DSD (14) has always been difficult (I’ve been with her dad since she was 5) Since DSD tried to attack her parents with a kitchen knife, snuck downstairs at 4am to steal a knife and take to school to self harm with I have felt very uneasy/ traumatised/ adrenalised around her.
She sneaks up behind you, lays in bed for 13 hours a day and when we get DD (age 4) to bed DSD hogs the TV for the whole evening which means I don’t get any down time with DH.
I find her very unpleasant.
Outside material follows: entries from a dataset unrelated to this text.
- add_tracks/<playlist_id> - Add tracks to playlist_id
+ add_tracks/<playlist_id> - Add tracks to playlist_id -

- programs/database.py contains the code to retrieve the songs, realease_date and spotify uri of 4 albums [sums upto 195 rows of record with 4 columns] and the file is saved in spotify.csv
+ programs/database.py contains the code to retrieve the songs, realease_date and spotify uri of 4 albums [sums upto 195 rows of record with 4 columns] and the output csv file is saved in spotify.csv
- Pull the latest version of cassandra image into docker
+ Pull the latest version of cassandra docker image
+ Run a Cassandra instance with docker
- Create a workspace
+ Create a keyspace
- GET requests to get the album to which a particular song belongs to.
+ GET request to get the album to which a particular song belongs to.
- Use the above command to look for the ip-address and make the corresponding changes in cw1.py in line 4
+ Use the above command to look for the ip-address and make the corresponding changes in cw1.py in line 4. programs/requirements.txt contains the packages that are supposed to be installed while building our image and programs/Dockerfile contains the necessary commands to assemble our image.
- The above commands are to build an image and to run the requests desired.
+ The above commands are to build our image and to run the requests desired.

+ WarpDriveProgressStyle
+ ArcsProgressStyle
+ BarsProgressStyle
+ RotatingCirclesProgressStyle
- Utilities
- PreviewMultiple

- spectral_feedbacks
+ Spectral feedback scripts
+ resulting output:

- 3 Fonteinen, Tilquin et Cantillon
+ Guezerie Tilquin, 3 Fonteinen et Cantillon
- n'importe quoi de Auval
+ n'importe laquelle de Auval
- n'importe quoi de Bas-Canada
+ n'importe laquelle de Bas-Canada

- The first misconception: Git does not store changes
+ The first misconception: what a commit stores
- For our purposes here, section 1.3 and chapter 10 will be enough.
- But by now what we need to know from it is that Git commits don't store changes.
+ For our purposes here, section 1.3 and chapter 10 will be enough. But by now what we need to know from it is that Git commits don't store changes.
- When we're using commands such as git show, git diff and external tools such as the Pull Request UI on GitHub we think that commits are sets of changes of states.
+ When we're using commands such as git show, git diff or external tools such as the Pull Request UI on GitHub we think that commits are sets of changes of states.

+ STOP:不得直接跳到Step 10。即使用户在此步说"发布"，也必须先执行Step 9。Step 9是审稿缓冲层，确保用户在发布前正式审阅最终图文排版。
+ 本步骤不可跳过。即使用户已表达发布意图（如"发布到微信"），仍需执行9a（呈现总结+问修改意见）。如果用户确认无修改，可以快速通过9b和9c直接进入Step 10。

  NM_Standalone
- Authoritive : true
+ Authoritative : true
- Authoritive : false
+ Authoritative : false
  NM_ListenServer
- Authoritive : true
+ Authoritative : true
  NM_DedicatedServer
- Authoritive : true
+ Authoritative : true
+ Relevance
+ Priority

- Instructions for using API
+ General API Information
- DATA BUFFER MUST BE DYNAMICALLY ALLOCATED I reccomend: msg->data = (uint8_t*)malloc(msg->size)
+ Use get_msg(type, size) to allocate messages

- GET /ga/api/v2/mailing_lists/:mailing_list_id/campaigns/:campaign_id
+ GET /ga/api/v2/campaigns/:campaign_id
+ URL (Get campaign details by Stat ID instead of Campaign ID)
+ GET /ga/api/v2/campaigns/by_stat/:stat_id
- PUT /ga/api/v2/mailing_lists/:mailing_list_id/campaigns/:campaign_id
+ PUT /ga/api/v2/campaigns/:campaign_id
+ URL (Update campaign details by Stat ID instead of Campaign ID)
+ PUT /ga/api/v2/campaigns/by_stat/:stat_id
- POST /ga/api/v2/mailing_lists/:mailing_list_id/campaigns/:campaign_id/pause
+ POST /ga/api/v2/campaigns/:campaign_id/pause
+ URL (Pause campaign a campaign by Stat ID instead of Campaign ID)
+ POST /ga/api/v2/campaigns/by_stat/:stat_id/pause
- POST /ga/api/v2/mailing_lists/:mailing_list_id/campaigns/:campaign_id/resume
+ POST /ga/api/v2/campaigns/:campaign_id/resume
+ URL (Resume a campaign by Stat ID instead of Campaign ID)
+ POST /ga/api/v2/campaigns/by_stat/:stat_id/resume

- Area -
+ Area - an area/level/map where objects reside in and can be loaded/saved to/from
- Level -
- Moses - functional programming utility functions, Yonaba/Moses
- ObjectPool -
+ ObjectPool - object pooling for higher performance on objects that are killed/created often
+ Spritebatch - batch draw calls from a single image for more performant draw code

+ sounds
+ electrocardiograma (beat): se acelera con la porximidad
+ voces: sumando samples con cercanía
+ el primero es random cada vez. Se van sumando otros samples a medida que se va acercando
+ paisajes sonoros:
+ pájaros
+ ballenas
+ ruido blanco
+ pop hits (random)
I have a young daughter (age 4) and although DSD is now ‘better’ (on medication) she always talks about cutting up road kill, trying to be edgy but it disturbs DD (4) I just ignore it all but I do worry because she’s a school refuser and on Tuesday told her dad that she wouldn’t be going to school tomorrow because she was planning on watching something on line for a few hours during the day on Wednesday. DH allowed this!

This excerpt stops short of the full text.